Viola nasceu em 1976 na cidade de Stepnogorsk (Cazaquistão). Ela tem um irmão. Seu pai é engenheiro, sua mãe é operadora de computador de uma fábrica de instrumentos. A própria Viola escolheu o caminho médico e se formou na Faculdade Básica de Medicina de Tomsk. Ela trabalhou por 8 anos no departamento de oncologia da clínica e, recentemente, tem trabalhado como enfermeira distrital no departamento de pediatria.

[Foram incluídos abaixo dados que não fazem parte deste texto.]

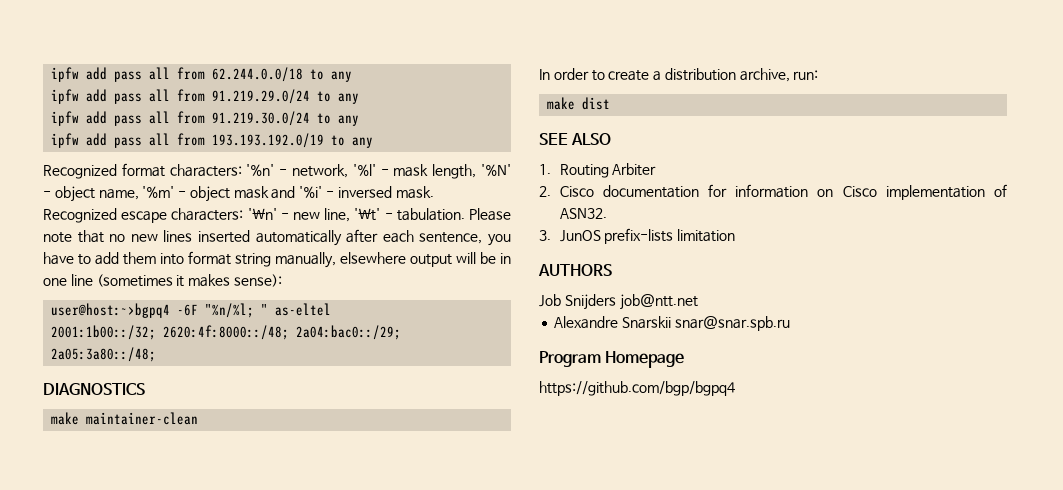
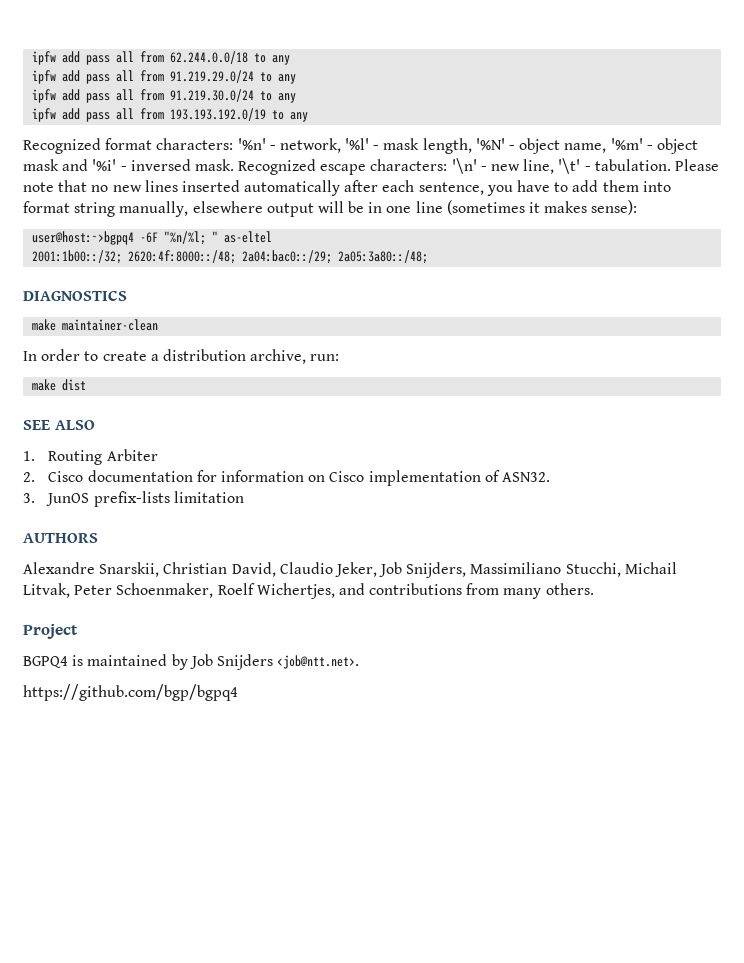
[539,294,698,310] [554,316,790,331] [539,351,685,368] Job Snijders job@ntt.net // Alexandre Snarskii snar@snar.spb.ru // Program Homepage -> [23,562,677,578] [23,583,594,599] [23,624,78,639] [23,654,360,670] Alexandre Snarskii, Christian David, Claudio Jeker, Job Snijders, Massimiliano Stucchi, Michail Litvak, Peter Schoenmaker, Roelf Wichertjes, and contributions from many others. // Project // BGPQ4 is maintained by Job Snijders <job@ntt.net>.

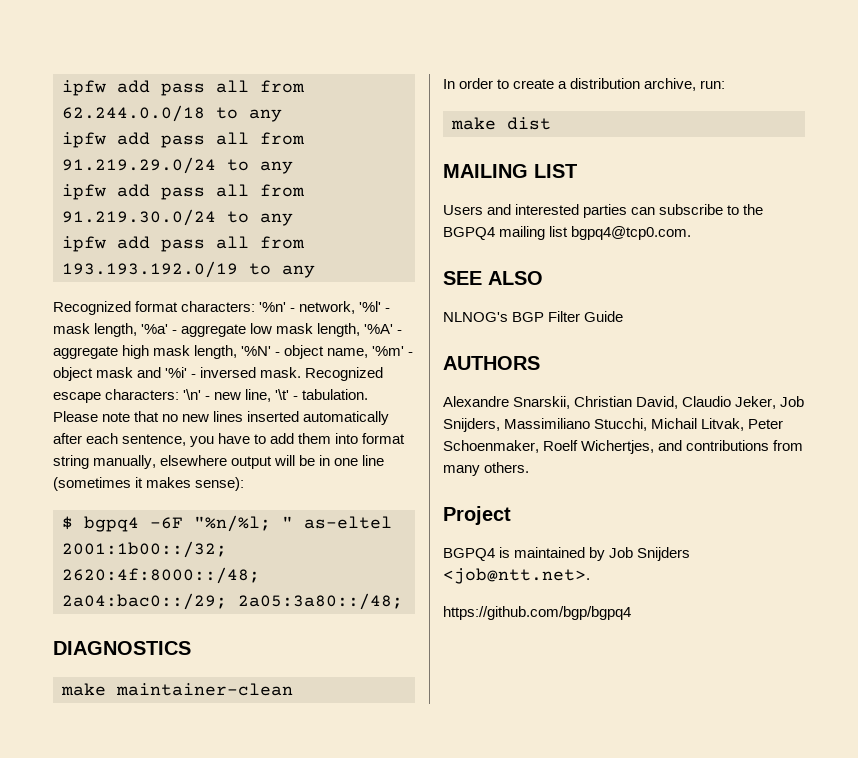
(472, 146) none -> [141,323,403,337] [53,345,238,359] '%a' - aggregate low mask length, '%A' - aggregate high mask length,
[32,231,135,245] user@host:~>bgpq4 -> [62,516,139,532] $ bgpq4
[23,420,95,430] [23,449,158,465] [23,470,550,486] [23,491,244,507] SEE ALSO // 1. Routing Arbiter // 2. Cisco documentation for information on Cisco implementation of ASN32. // 3. JunOS prefix-lists limitation -> [443,164,577,178] [443,204,764,218] [443,226,692,240] [443,271,543,285] [443,311,624,322] MAILING LIST // Users and interested parties can subscribe to the BGPQ4 mailing list bgpq4@tcp0.com. // SEE ALSO // NLNOG's BGP Filter Guide

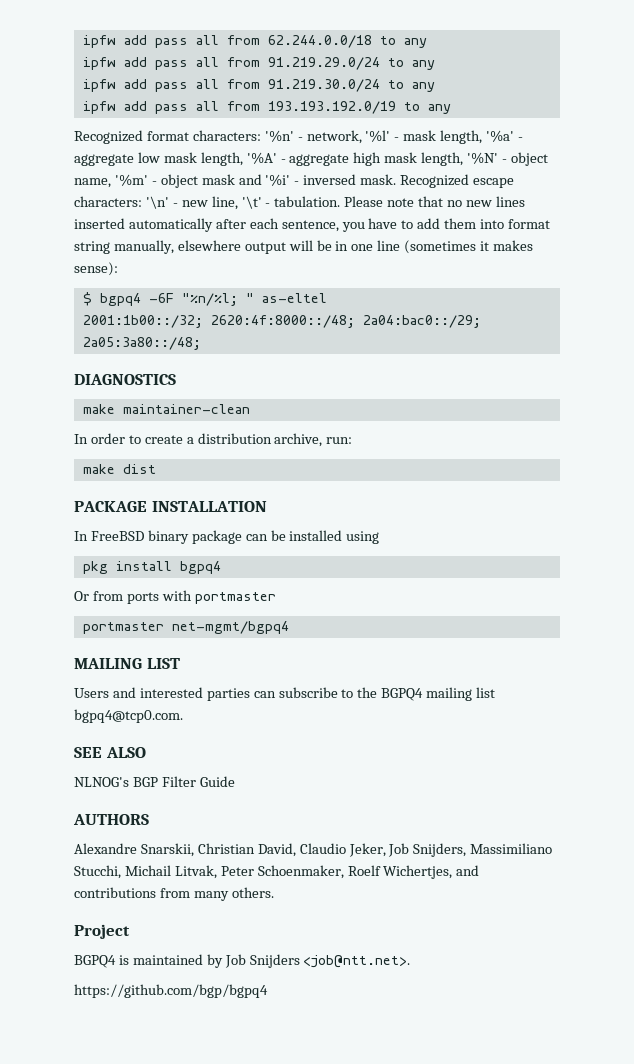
(551, 123) none -> [74,501,267,512] [74,530,380,544] [82,561,221,574] [74,590,276,604] [82,621,289,634] // PACKAGE INSTALLATION // In FreeBSD binary package can be installed using // pkg install bgpq4 // Or from ports with portmaster // portmaster net-mgmt/bgpq4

Quando Viola tinha 3 anos, sua família mudou-se para Tomsk, na Rússia. Em 2003, ela se casou e foi morar com o marido em Surgut. Na mesma época, ela encontrou na Bíblia respostas razoáveis para suas perguntas sobre a existência de Deus, o significado da vida e os relacionamentos entre as pessoas.

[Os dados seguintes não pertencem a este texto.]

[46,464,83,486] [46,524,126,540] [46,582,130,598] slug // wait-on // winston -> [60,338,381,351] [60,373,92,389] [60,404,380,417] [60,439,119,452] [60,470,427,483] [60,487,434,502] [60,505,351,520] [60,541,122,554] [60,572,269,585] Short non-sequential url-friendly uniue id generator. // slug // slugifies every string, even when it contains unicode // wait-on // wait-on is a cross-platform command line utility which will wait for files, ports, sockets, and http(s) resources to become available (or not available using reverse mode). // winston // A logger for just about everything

Viola e seu marido Pavel têm uma filha. Toda a família adora estar na natureza e viajar, muitas vezes organiza férias para os amigos.
Histórico do caso
Em fevereiro de 2019, o Comitê de Investigação da Federação Russa abriu um
processo criminal contra 18 homens e 1 mulher de Surgut (entre eles havia uma pessoa erroneamente identificada como Testemunha de Jeová). Foram realizadas buscas em suas residências. Durante os interrogatórios, sete fiéis sofreram violência. Artur Severinchik foi enviado ao centro de detenção provisória por 29 dias, enquanto Evgeniy Fedin e Sergey Loginov permaneceram por 56 dias. Timofey Zhukov foi internado ilegalmente em um hospital psiquiátrico por 14 dias. Os fiéis apresentaram reclamações ao Comitê de Investigação, ao Tribunal Europeu dos Direitos Humanos e ao Comissário para os Direitos Humanos pelo uso de tortura; uma coletiva de imprensa com participação de defensores de direitos humanos foi realizada, mas nenhum agente de segurança foi responsabilizado. Em outubro de 2021, os materiais de um processo, que havia sido separado em 2020, chegaram ao tribunal. Dois anos depois, o tribunal condenou todos os fiéis a penas suspensas de 4 a 7 anos. Em fevereiro de 2025, a apelação confirmou a sentença. Alguns meses depois, Igor Petrov descobriu que havia perdido a cidadania russa. Ele contestou a decisão, e em junho de 2026, o Tribunal do Distrito Autônomo de Khanty-Mansi restaurou seus direitos.